What the exercise asks:
Nothing in the listing may be skipped; transcribe all of it as written.

Dataset:
★ ★ ★ ★ ★ ★ ★

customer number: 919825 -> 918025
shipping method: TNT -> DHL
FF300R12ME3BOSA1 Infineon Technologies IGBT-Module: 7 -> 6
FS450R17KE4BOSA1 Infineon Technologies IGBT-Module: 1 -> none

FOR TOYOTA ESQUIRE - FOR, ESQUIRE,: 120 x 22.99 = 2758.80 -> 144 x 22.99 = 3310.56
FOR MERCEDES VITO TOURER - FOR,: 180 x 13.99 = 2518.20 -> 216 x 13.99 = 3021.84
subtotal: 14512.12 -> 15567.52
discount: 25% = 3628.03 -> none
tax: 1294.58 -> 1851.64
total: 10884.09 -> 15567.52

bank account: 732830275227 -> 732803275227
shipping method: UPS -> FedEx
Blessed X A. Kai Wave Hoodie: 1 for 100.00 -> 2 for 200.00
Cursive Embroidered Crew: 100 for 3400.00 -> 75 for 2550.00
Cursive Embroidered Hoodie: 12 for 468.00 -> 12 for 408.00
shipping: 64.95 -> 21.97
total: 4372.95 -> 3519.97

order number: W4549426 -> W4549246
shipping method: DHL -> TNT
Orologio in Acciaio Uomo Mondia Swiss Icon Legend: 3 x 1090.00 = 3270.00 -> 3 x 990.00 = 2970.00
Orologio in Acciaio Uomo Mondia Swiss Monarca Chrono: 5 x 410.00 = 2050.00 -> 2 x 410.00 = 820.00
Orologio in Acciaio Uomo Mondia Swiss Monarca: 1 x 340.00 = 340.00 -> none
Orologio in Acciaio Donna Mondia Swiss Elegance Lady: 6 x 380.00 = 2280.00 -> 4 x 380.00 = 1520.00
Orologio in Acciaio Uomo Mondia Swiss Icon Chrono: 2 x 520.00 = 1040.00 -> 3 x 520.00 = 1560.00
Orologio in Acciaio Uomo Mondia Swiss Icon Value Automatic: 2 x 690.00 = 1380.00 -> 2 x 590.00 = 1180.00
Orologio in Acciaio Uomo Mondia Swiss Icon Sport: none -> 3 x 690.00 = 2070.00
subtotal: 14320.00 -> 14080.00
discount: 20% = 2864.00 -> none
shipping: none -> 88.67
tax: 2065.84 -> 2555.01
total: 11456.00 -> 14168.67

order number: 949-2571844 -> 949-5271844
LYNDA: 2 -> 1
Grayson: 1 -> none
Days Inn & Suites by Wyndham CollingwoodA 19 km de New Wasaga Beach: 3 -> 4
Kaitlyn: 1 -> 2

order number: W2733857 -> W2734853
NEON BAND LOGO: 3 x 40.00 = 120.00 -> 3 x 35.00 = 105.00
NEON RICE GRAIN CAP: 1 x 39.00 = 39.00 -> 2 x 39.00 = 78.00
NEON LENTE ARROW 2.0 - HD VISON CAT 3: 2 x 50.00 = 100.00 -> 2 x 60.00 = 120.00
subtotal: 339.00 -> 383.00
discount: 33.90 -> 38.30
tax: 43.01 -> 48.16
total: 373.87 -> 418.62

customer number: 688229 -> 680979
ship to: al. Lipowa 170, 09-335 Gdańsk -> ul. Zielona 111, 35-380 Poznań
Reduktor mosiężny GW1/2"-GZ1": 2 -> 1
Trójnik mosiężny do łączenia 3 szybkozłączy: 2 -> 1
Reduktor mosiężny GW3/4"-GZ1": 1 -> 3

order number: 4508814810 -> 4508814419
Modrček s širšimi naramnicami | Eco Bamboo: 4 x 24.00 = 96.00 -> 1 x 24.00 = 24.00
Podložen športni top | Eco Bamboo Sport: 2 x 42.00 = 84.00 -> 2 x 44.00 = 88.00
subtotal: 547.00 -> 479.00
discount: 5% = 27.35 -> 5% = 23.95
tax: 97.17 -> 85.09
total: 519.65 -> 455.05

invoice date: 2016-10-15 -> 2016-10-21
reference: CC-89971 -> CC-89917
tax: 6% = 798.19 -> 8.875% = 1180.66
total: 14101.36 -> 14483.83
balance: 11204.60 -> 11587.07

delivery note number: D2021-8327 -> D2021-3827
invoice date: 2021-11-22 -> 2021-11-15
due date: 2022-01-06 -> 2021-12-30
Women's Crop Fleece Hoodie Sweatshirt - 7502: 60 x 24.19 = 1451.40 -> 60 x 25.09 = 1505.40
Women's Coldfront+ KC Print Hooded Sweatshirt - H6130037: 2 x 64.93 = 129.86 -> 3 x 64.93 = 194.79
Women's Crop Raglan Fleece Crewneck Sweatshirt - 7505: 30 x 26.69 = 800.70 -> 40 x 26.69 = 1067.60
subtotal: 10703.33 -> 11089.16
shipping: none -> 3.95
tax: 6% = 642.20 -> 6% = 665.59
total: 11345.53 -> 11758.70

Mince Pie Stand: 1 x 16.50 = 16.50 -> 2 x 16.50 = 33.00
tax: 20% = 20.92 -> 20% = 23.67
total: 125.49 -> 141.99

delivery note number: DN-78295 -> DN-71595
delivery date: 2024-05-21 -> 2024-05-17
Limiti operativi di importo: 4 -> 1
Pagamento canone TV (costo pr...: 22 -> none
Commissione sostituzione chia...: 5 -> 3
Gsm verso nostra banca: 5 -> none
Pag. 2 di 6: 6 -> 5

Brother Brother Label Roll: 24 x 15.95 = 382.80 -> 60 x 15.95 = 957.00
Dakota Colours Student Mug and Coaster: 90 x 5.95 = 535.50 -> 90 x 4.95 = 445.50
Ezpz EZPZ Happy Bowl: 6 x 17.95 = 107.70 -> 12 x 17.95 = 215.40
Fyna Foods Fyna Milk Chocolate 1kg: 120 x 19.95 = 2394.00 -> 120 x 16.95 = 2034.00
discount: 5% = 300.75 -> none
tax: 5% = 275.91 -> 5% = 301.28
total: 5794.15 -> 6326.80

★ ★ ★ ★ ★ ★ ★

Solution:
customer number: 919825 -> 918025
shipping method: TNT -> DHL
FF300R12ME3BOSA1 Infineon Technologies IGBT-Module: 7 -> 6
FS450R17KE4BOSA1 Infineon Technologies IGBT-Module: 1 -> none

FOR TOYOTA ESQUIRE - FOR, ESQUIRE,: 120 x 22.99 = 2758.80 -> 144 x 22.99 = 3310.56
FOR MERCEDES VITO TOURER - FOR,: 180 x 13.99 = 2518.20 -> 216 x 13.99 = 3021.84
subtotal: 14512.12 -> 15567.52
discount: 25% = 3628.03 -> none
tax: 1294.58 -> 1851.64
total: 10884.09 -> 15567.52

bank account: 732830275227 -> 732803275227
shipping method: UPS -> FedEx
Blessed X A. Kai Wave Hoodie: 1 for 100.00 -> 2 for 200.00
Cursive Embroidered Crew: 100 for 3400.00 -> 75 for 2550.00
Cursive Embroidered Hoodie: 12 for 468.00 -> 12 for 408.00
shipping: 64.95 -> 21.97
total: 4372.95 -> 3519.97

order number: W4549426 -> W4549246
shipping method: DHL -> TNT
Orologio in Acciaio Uomo Mondia Swiss Icon Legend: 3 x 1090.00 = 3270.00 -> 3 x 990.00 = 2970.00
Orologio in Acciaio Uomo Mondia Swiss Monarca Chrono: 5 x 410.00 = 2050.00 -> 2 x 410.00 = 820.00
Orologio in Acciaio Uomo Mondia Swiss Monarca: 1 x 340.00 = 340.00 -> none
Orologio in Acciaio Donna Mondia Swiss Elegance Lady: 6 x 380.00 = 2280.00 -> 4 x 380.00 = 1520.00
Orologio in Acciaio Uomo Mondia Swiss Icon Chrono: 2 x 520.00 = 1040.00 -> 3 x 520.00 = 1560.00
Orologio in Acciaio Uomo Mondia Swiss Icon Value Automatic: 2 x 690.00 = 1380.00 -> 2 x 590.00 = 1180.00
Orologio in Acciaio Uomo Mondia Swiss Icon Sport: none -> 3 x 690.00 = 2070.00
subtotal: 14320.00 -> 14080.00
discount: 20% = 2864.00 -> none
shipping: none -> 88.67
tax: 2065.84 -> 2555.01
total: 11456.00 -> 14168.67

order number: 949-2571844 -> 949-5271844
LYNDA: 2 -> 1
Grayson: 1 -> none
Days Inn & Suites by Wyndham CollingwoodA 19 km de New Wasaga Beach: 3 -> 4
Kaitlyn: 1 -> 2

order number: W2733857 -> W2734853
NEON BAND LOGO: 3 x 40.00 = 120.00 -> 3 x 35.00 = 105.00
NEON RICE GRAIN CAP: 1 x 39.00 = 39.00 -> 2 x 39.00 = 78.00
NEON LENTE ARROW 2.0 - HD VISON CAT 3: 2 x 50.00 = 100.00 -> 2 x 60.00 = 120.00
subtotal: 339.00 -> 383.00
discount: 33.90 -> 38.30
tax: 43.01 -> 48.16
total: 373.87 -> 418.62

customer number: 688229 -> 680979
ship to: al. Lipowa 170, 09-335 Gdańsk -> ul. Zielona 111, 35-380 Poznań
Reduktor mosiężny GW1/2"-GZ1": 2 -> 1
Trójnik mosiężny do łączenia 3 szybkozłączy: 2 -> 1
Reduktor mosiężny GW3/4"-GZ1": 1 -> 3

order number: 4508814810 -> 4508814419
Modrček s širšimi naramnicami | Eco Bamboo: 4 x 24.00 = 96.00 -> 1 x 24.00 = 24.00
Podložen športni top | Eco Bamboo Sport: 2 x 42.00 = 84.00 -> 2 x 44.00 = 88.00
subtotal: 547.00 -> 479.00
discount: 5% = 27.35 -> 5% = 23.95
tax: 97.17 -> 85.09
total: 519.65 -> 455.05

invoice date: 2016-10-15 -> 2016-10-21
reference: CC-89971 -> CC-89917
tax: 6% = 798.19 -> 8.875% = 1180.66
total: 14101.36 -> 14483.83
balance: 11204.60 -> 11587.07

delivery note number: D2021-8327 -> D2021-3827
invoice date: 2021-11-22 -> 2021-11-15
due date: 2022-01-06 -> 2021-12-30
Women's Crop Fleece Hoodie Sweatshirt - 7502: 60 x 24.19 = 1451.40 -> 60 x 25.09 = 1505.40
Women's Coldfront+ KC Print Hooded Sweatshirt - H6130037: 2 x 64.93 = 129.86 -> 3 x 64.93 = 194.79
Women's Crop Raglan Fleece Crewneck Sweatshirt - 7505: 30 x 26.69 = 800.70 -> 40 x 26.69 = 1067.60
subtotal: 10703.33 -> 11089.16
shipping: none -> 3.95
tax: 6% = 642.20 -> 6% = 665.59
total: 11345.53 -> 11758.70

Mince Pie Stand: 1 x 16.50 = 16.50 -> 2 x 16.50 = 33.00
tax: 20% = 20.92 -> 20% = 23.67
total: 125.49 -> 141.99

delivery note number: DN-78295 -> DN-71595
delivery date: 2024-05-21 -> 2024-05-17
Limiti operativi di importo: 4 -> 1
Pagamento canone TV (costo pr...: 22 -> none
Commissione sostituzione chia...: 5 -> 3
Gsm verso nostra banca: 5 -> none
Pag. 2 di 6: 6 -> 5

Brother Brother Label Roll: 24 x 15.95 = 382.80 -> 60 x 15.95 = 957.00
Dakota Colours Student Mug and Coaster: 90 x 5.95 = 535.50 -> 90 x 4.95 = 445.50
Ezpz EZPZ Happy Bowl: 6 x 17.95 = 107.70 -> 12 x 17.95 = 215.40
Fyna Foods Fyna Milk Chocolate 1kg: 120 x 19.95 = 2394.00 -> 120 x 16.95 = 2034.00
discount: 5% = 300.75 -> none
tax: 5% = 275.91 -> 5% = 301.28
total: 5794.15 -> 6326.80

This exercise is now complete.